KO-TUNG CONSULTING GROUP

SOCIAL IMPACT ASSESSMENT

Prepared for Mrs. Bernard Tai by Corinna Ko-Tung

April 2013

Let us be completely frank and start with the obvious: Your former name was Kitty Pong, and you were not born on Hong Kong Island, Kowloon, or any of the surrounding islands that make up the former British Crown Colony of Hong Kong. Remember, for the crowd you seek to impress, your money means nothing. Especially these days, when twentysomething Mainlanders have burst onto the scene with billions apiece, the old guard have resorted to new ways of stratifying themselves. What matters more than ever now are bloodlines and when your family first made its money. Which province of China did your family originate from? Which dialect group? Were they part of the tightly knit Chiu-Chow clans, or the Shanghai émigré class? Are you second-, third-, or fourth-generation rich? And how was the fortune made? Was it in textiles or property (pre–Li Ka-Shing or post-1997)? Every minute detail matters. For instance, you can have ten billion dollars but still be considered nothing more than a speck of dirt by the Keungs, who are down to their last hundred million but can trace their lineage to the Duke of Yansheng. Over the next few months, I intend to change the narrative about you. We will take your most embarrassing biographical details and turn them into assets. We will do this in a variety of ways. Let us begin.

APPEARANCE

Physique and Features

First of all, the breast reduction was one of the most astute moves you could have made, and your physique is now optimal. Before your surgery, your hourglass figure only served to fuel the rumors of your cinematic extracurricular activities, but now you have the body shape considered ideal to the women you seek to cultivate—delicately emaciated, with just a hint of a well-managed eating disorder. Please do not lose any more weight.

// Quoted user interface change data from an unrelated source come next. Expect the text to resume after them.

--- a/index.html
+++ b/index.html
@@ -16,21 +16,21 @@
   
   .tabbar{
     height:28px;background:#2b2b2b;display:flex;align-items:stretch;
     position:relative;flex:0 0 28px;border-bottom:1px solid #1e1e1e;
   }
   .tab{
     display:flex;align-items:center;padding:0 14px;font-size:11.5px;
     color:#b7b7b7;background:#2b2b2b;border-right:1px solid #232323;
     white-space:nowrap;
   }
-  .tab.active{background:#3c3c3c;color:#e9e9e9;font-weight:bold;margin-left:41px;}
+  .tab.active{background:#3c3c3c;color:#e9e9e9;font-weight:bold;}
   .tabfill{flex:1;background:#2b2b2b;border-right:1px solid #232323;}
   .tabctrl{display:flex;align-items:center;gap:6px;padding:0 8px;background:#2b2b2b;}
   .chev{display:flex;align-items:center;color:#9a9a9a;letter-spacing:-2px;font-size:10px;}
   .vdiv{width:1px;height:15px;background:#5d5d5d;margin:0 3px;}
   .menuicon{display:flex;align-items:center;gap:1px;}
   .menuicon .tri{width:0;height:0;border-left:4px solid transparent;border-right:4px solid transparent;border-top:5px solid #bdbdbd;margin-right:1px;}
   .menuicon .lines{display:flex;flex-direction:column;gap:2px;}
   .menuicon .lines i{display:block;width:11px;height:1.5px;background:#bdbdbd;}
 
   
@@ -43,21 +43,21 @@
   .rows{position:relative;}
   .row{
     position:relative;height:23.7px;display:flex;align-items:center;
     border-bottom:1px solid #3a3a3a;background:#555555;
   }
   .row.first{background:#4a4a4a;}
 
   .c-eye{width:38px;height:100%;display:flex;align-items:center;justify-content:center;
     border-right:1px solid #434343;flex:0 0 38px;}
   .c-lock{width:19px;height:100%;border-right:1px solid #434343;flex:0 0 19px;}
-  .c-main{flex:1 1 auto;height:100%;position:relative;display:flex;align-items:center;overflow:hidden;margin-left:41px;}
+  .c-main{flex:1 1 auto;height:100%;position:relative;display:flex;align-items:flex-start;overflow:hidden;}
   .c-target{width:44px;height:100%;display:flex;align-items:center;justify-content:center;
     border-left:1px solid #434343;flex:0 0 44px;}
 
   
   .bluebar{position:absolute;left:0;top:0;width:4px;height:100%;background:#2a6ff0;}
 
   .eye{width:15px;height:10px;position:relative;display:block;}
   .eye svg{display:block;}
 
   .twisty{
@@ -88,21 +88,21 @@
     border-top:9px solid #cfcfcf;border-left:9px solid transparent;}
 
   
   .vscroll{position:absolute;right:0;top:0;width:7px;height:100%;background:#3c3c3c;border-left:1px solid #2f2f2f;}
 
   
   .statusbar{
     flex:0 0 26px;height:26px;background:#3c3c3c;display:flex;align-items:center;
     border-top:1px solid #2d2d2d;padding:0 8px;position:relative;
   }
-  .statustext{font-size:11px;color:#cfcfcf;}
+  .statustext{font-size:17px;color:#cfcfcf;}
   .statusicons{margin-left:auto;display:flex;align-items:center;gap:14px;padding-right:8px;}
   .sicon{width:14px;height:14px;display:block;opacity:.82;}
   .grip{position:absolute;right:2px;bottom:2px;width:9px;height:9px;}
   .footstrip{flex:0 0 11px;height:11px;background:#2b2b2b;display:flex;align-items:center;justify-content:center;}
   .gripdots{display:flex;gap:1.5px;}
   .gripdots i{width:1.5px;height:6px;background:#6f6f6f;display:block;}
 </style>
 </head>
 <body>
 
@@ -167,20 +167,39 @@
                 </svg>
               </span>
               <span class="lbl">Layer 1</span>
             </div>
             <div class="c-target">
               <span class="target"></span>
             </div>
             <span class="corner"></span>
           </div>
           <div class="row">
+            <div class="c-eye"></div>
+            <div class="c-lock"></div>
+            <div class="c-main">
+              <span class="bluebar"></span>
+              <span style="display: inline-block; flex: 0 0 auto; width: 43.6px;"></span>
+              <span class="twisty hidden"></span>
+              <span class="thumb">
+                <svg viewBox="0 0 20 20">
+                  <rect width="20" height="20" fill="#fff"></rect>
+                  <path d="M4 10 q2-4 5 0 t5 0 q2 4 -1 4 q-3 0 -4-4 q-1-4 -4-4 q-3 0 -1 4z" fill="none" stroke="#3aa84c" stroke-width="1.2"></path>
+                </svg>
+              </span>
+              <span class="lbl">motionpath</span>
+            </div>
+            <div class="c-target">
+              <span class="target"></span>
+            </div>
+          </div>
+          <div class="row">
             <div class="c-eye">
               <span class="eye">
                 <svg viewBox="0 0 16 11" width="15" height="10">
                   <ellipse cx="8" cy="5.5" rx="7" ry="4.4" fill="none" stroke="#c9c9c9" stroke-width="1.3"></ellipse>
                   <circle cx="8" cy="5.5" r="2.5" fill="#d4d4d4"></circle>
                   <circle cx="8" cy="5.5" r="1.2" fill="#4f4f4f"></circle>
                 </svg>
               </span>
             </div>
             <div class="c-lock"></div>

I must also commend your surgeon on a remarkable job on your face (remind me to get his name from you—for some of my other clients, of course). The rounder curves of your cheeks have been sculpted down and your nose has been exquisitely reshaped. (Admit it: You copied Cecilia Cheng Moncur’s nose, didn’t you? I would recognize that patrician bump anywhere.) But now you run the risk of looking too perfect, and this will only incite jealousy from your social competitors. So please refrain from any further procedures in the immediate future. No more fillers for now, and the Botox injections to your forehead are also no longer necessary, as I would like to see a few fine lines develop in the area between your eyebrows. We can always erase them in the future, but for the time being, possessing the ability to make tiny frowns will allow you to convey empathy.

Hair

Your long jet-black hair is one of your best features, but the high ponytails and dramatic updos you currently favor convey a look of aggression. When you enter a room, the ladies immediately think, “This woman is either going to steal my husband, my baby, or my yoga mat.” I recommend wearing your hair down in a more layered look for most occasions, and swept into a relaxed low chignon for formal occasions. Your hair also needs to be colored to add some brown lowlights, as this will soften your features overall. I will refer you to Ricky Tseung at ModaBeauty on Seymour Terrace in Mid-Levels. You are no doubt accustomed to some overpriced salon located in one of the fancier hotels, but trust me, Ricky is someone you must cultivate. Not only is he a bargain, he is the hairdresser of choice to ladies from the best families—Fiona Tung-Cheng, Mrs. Francis Liu, Marion Hsu. When you first meet Ricky, tell him absolutely nothing about yourself (he will already know far too much). Over time, I will craft anecdotes that you can share with him (i.e., your daughter’s ability to sing “Wouldn’t It Be Loverly” in a perfect Cockney accent, the injured Siamese cat that you rescued, anonymously paying for a former teacher’s chemotherapy bills, etc.). These tales will make their way into the ears of all the right ladies. Note: You do not need to tip Ricky, since he is the owner of the salon. But occasionally, you can feed him some Cadbury chocolate. He loves expensive chocolates!

Makeup

Your makeup, unfortunately, requires a complete overhaul. The tofu-milk skin and cherry-red lips no longer suit you—now that you are a respectable wife and mother, it is essential that you no longer appear like the unattainable object of fantasy for pubescent boys. We need to create a visage that is pleasing and nonthreatening to well-bred women of all age groups. You want your color and complexion to look as if you only spent fifty seconds on it because you were too busy repotting tulips in your garden. I will accompany you to Germaine, my beauty consultant at the Elizabeth Arden counter at Sogo Causeway Bay. (You need not actually buy all your new products at Arden—they are far too overpriced. We can pick up new cosmetics at Mannings Pharmacy, but you will buy one or two lipsticks at Arden in order to qualify for the free consultation and makeover. I may also have an additional coupon for a free gift with purchase—please remind me.)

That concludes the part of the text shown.